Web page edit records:
○ ○ ○

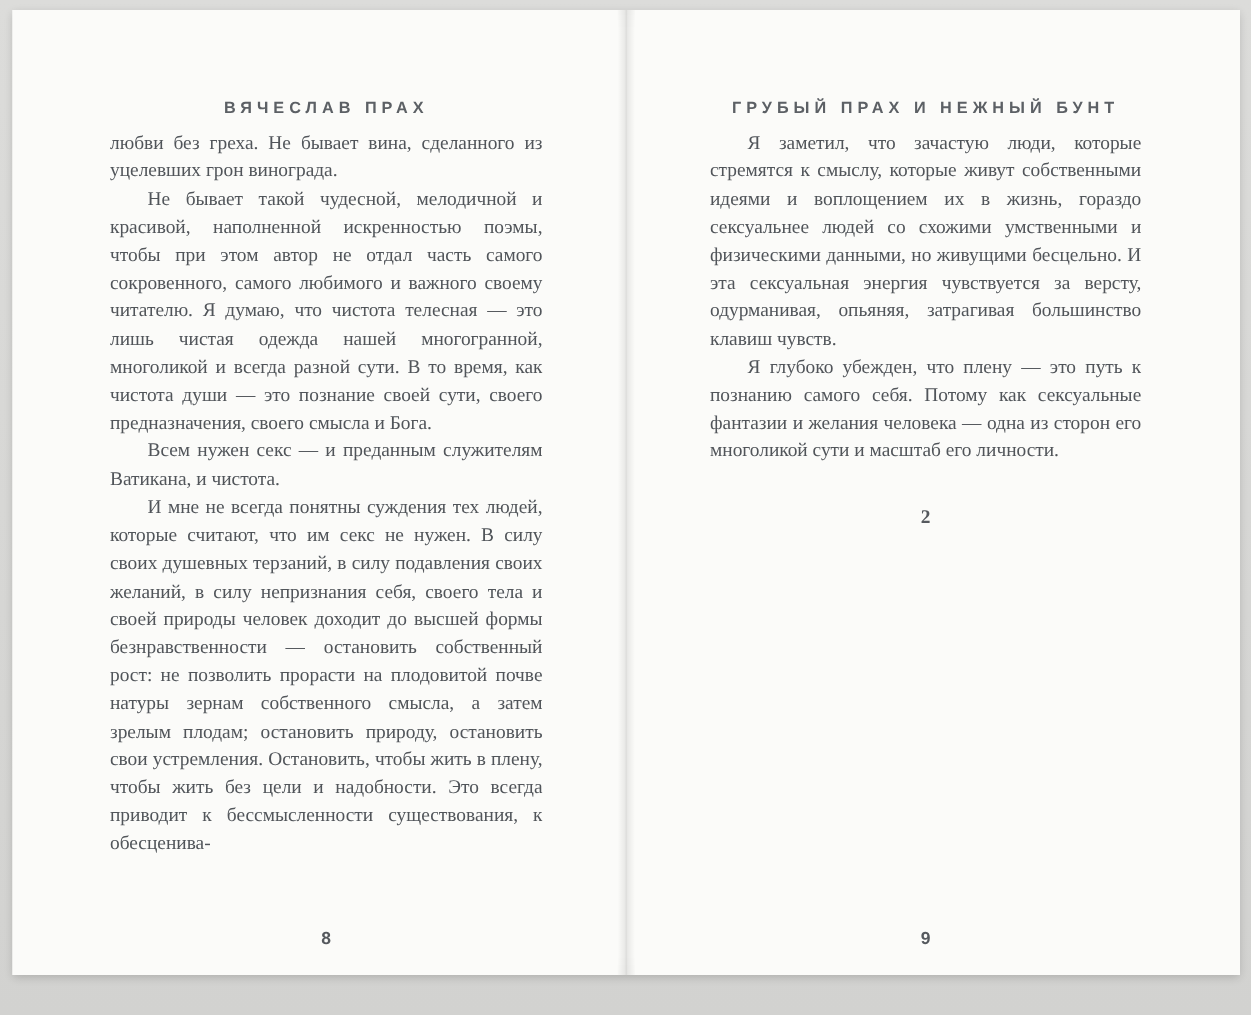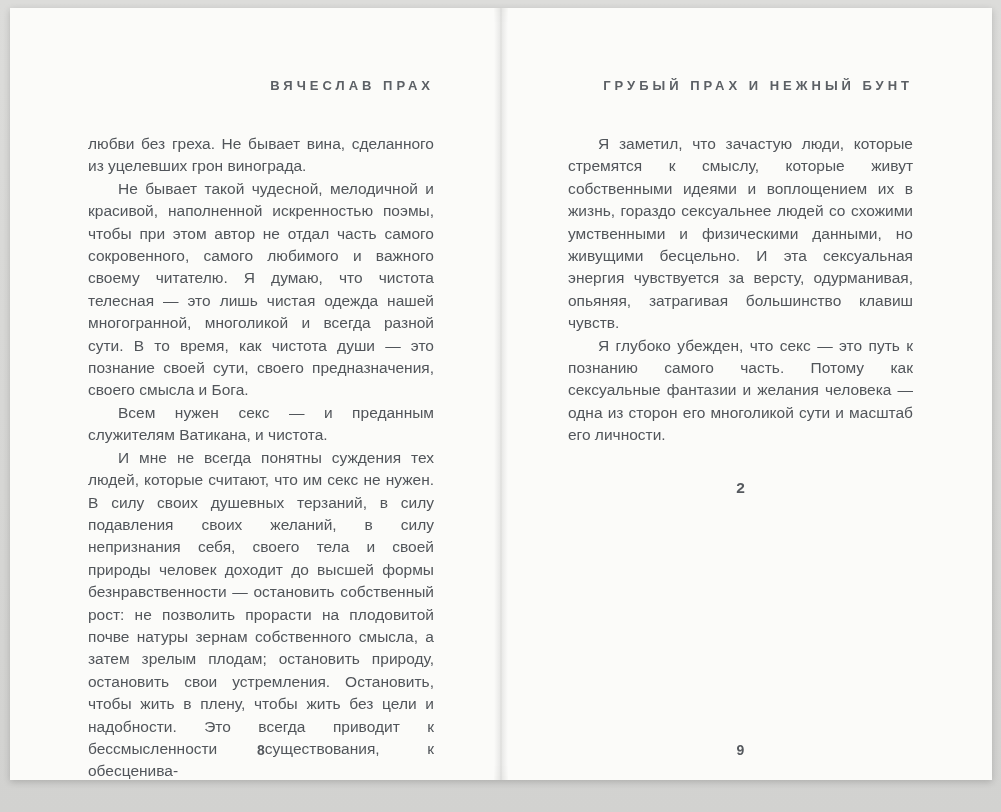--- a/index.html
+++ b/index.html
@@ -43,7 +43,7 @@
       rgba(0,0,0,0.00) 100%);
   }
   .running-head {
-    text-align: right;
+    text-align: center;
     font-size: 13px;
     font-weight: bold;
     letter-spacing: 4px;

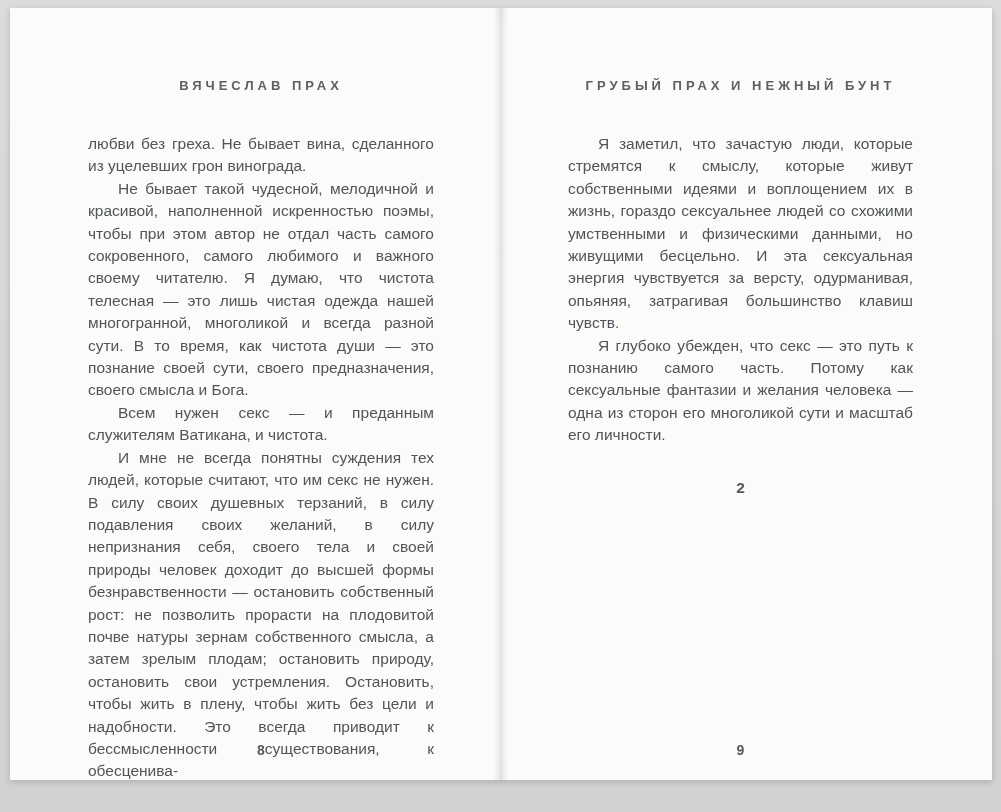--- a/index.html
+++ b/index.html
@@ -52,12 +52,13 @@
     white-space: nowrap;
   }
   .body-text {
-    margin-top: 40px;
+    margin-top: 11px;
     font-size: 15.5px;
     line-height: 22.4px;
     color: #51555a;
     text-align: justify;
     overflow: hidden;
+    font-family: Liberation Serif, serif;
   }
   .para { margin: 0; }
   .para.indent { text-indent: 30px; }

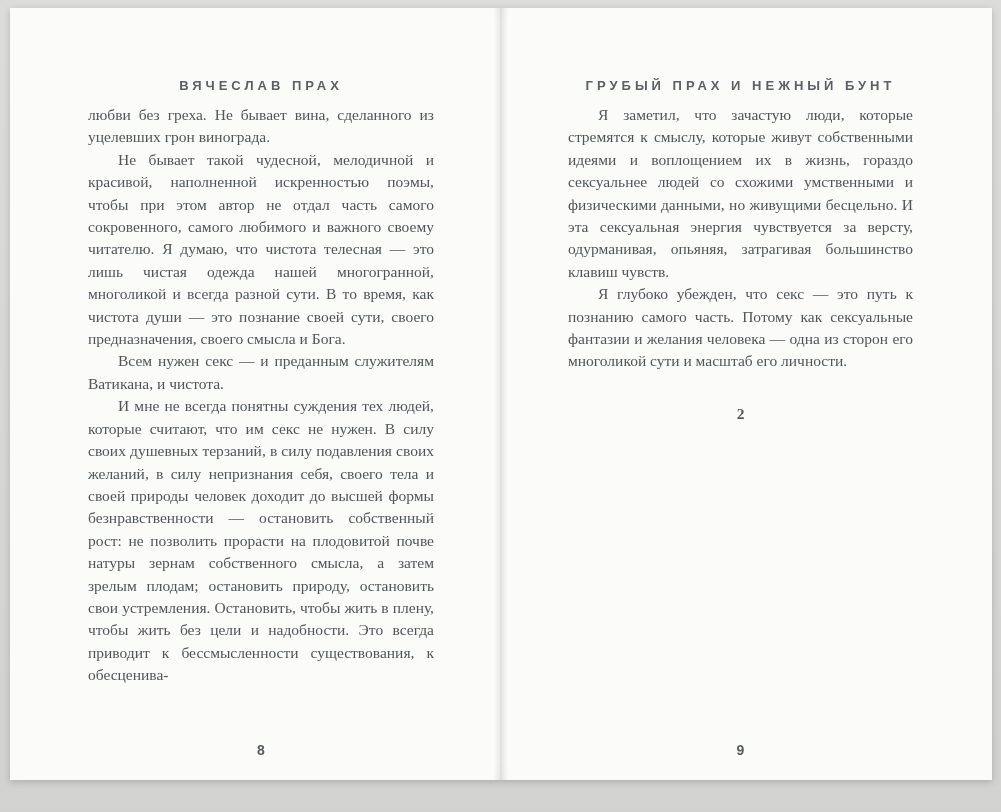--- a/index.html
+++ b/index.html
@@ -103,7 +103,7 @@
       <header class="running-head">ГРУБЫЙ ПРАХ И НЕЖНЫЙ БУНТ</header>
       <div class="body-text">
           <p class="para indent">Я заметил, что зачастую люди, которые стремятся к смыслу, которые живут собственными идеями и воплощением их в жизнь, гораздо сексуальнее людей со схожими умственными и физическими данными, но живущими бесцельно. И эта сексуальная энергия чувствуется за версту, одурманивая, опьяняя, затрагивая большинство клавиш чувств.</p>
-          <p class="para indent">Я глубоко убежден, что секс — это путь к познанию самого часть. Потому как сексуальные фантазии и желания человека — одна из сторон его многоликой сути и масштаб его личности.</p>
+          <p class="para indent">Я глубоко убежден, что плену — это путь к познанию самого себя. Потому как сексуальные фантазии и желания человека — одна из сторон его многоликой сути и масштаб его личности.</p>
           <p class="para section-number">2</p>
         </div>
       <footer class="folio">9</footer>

○ ○ ○

| Instructions to follow |
Give the data again exactly as written, with no pictures included.

| Reply to the exercise |
--- a/index.html
+++ b/index.html
@@ -43,7 +43,7 @@
       rgba(0,0,0,0.00) 100%);
   }
   .running-head {
-    text-align: right;
+    text-align: center;
     font-size: 13px;
     font-weight: bold;
     letter-spacing: 4px;

--- a/index.html
+++ b/index.html
@@ -52,12 +52,13 @@
     white-space: nowrap;
   }
   .body-text {
-    margin-top: 40px;
+    margin-top: 11px;
     font-size: 15.5px;
     line-height: 22.4px;
     color: #51555a;
     text-align: justify;
     overflow: hidden;
+    font-family: Liberation Serif, serif;
   }
   .para { margin: 0; }
   .para.indent { text-indent: 30px; }

--- a/index.html
+++ b/index.html
@@ -103,7 +103,7 @@
       <header class="running-head">ГРУБЫЙ ПРАХ И НЕЖНЫЙ БУНТ</header>
       <div class="body-text">
           <p class="para indent">Я заметил, что зачастую люди, которые стремятся к смыслу, которые живут собственными идеями и воплощением их в жизнь, гораздо сексуальнее людей со схожими умственными и физическими данными, но живущими бесцельно. И эта сексуальная энергия чувствуется за версту, одурманивая, опьяняя, затрагивая большинство клавиш чувств.</p>
-          <p class="para indent">Я глубоко убежден, что секс — это путь к познанию самого часть. Потому как сексуальные фантазии и желания человека — одна из сторон его многоликой сути и масштаб его личности.</p>
+          <p class="para indent">Я глубоко убежден, что плену — это путь к познанию самого себя. Потому как сексуальные фантазии и желания человека — одна из сторон его многоликой сути и масштаб его личности.</p>
           <p class="para section-number">2</p>
         </div>
       <footer class="folio">9</footer>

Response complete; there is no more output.